The story has been the basis of two films: one in 1959 starring Alec Guinness and Bette Davis and one in 2012 starring Matthew Rhys.

==Plot==
John, an English lecturer in French history at the British Museum, is on holiday in France. In Le Mans, he meets a French count, Jean de Gué, who looks and sounds exactly like him. As the two drink together, John confesses that he is depressed, feeling as though his outward life is a meaningless façade, and the pair move on to a hotel where John passes out. Next day he wakes to find his clothes and possessions gone, with Jean's chauffeur urging him to get dressed (in Jean's clothes which are left for him) and come home to the ancestral château.

There he meets his doppelgänger's family: Jean's feeble, pregnant wife Françoise and over-imaginative young daughter Marie-Noel; his dull brother Paul and embittered sister Blanche; Paul's frustrated wife (and Jean's mistress) Renée; and Jean's elderly, morphine-addicted mother. As he learns about the decades of resentments and failures that haunt the family, John feels he should do something to help put things right.

The family's glassworks is losing money and faces closure, so John renegotiates a contract to keep it afloat for six months. The next day he learns Françoise's dowry is in trust for a male heir, but if she dies or reaches the age of 50 without having had a son, Jean will inherit the money instead. In the nearest town, John meets Béla, another of Jean's mistresses, who becomes suspicious of his sudden concern for the family and its business.

John learns that Maurice Duval, former head of the glassworks, was killed during the German occupation. Marie-Noel goes missing and everyone but Françoise searches for her. When she's found in the well at the glassworks, John discovers that Jean murdered Duval and threw his body in the well, accusing him of being a Nazi collaborator. Marie-Noel climbed down the well as an act of penitence on behalf of her father. John also learns that Blanche had a relationship with Duval.

After falling from her bedroom window, Françoise and her unborn baby—a boy—both die. Suspecting suicide, John learns from Jean's mother that Françoise knew of Jean's affairs and feared that the family all wanted her out of the way; Marie-Noel's disappearance (an apparent sign that she had turned against Françoise) was the last straw. John persuades the mother to resume her position at the head of the family and give up the morphine. He also suggests that Paul take a break from the glass business and mend his marriage with Renée. Finally, John apologizes to Blanche for Jean's past actions and asks her to run the glassworks in his place.

The next day, John gets a telephone call from the real Jean de Gué, who says he will be back in the evening and will meet him at the glassworks.
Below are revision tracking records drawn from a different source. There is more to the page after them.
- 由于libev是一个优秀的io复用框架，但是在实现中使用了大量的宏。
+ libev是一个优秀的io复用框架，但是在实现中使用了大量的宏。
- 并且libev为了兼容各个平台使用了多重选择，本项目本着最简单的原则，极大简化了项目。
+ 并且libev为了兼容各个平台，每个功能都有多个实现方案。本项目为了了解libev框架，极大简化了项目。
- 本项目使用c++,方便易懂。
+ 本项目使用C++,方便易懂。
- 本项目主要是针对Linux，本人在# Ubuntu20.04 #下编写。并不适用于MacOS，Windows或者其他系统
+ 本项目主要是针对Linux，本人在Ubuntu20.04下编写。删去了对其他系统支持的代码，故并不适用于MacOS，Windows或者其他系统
Determined not to lose his new life to a murderous villain, John waits for Jean with a revolver. However, the priest for Françoise's funeral finds him and takes the gun, believing he was planning suicide. When the priest leaves, Jean arrives and mocks John's attempts to help the family, mistakenly thinking he only wants to stay with them for the money and comfort, but John reveals he has grown to love them. Jean then announces that he has sold John's London flat, resigned from his university job, and cleared out his bank account, so John's old self is effectively gone forever. As the two men exchange clothes, John tries to tell Jean that his family has changed but Jean ignores him and heads for the château.
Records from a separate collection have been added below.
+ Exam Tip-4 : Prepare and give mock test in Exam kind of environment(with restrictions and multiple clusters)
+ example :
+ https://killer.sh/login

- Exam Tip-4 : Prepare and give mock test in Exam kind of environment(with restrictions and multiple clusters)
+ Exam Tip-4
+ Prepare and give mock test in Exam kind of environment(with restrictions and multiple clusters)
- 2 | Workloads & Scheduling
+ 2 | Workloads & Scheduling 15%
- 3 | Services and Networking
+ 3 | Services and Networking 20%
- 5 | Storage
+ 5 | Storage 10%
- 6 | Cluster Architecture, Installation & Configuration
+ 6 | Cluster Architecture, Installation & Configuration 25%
John goes to see Béla, who has intuited that he is not Jean. She reassures him the de Gué family will be different now, even if Jean tries to undo what John did. Lamenting his feelings of failure, John decides to seek consolation at a monastery.

== Background ==
Du Maurier wrote in a letter to her friend, Foy Quiller-Couch (daughter of Sir Arthur Quiller-Couch) of the theme of The Scapegoat:

'[It is] my story and it is Moper's also. We are both doubles. So is everyone. Every one of us has his, or her, dark side. Which is to overcome the other? This is the purpose of the book ... and it ends ... with the problem unsolved except that the suggestion ... was that the two sides of that man's nature had to fuse together to give birth to a third, well-balanced: Know Thyself.'

There was some disagreement between du Maurier and her publisher, Victor Gollancz, on the "credibility" of parts of the plot—particularly in regards to the legal complexities around the inheritance. Ultimately, many details about the contract were cut or simplified.